A generative AI task force was formed, and among the initial recommendations was the establishment of a long-term GenAI Council, an evaluation process for AI tools, and to engage with faculty on the development of generative AI learning opportunities. Following the task force recommendation, the center launched a call for proposals which then led to the development of more than 35 short online courses focused on foundational knowledge and industry-specific skills. 

Once established, the GenAI Council worked to encourage the use of AI tools at the center while also ensuring matters of privacy, ethical use, and enhanced pedagogy. The council includes members throughout the center, and its charge is to advance our portfolio of AI learning experiences and tools leveraging AI to support our global learning community, identify opportunities for upskilling and expansion of expertise across our team, and to stay current on evolving AI issues and lead implementation, recommendation, and strategy related to AI at the center.

The council designed and facilitated a generative AI boot camp to 100-plus staff members in January. It led our operations team in developing documentation for training and evaluation for uses of tools in the future and engaging with vendors of various AI platforms for how they could potentially enhance teaching and learning in higher education. 

Like organizations around the world, the center is looking into how generative AI can improve its work, and the center’s leadership team is taking seriously the potential for the technology to transform teaching and learning. Still, that requires careful consideration, experimentation, and evaluation which is helpfully coordinated through this Council. 
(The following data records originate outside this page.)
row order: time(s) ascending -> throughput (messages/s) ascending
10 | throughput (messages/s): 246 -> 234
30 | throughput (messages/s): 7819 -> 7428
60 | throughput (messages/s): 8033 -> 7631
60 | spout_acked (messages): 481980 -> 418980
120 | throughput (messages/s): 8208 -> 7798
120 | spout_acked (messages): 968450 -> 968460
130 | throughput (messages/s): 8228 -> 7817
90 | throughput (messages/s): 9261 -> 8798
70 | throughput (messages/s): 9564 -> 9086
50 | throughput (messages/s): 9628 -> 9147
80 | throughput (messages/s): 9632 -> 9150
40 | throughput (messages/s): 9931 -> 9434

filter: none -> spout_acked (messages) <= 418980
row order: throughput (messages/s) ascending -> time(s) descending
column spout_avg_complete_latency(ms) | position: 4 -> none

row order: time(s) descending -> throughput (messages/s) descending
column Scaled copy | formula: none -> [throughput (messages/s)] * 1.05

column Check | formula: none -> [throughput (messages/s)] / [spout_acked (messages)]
“CAI has long been committed to creating a culture of innovation in learning at U-M. Part of effectively enabling innovation across campus is recognizing when our team needs to look in the mirror to see when we need to explore new skills and adopt new practices and ways of thinking. We also feel a deep sense of responsibility to thoughtfully use and evaluate these new technologies in order to do our part to  ensure equitable access and to serve as a standard bearer for responsible AI use across higher education,” DeVaney said.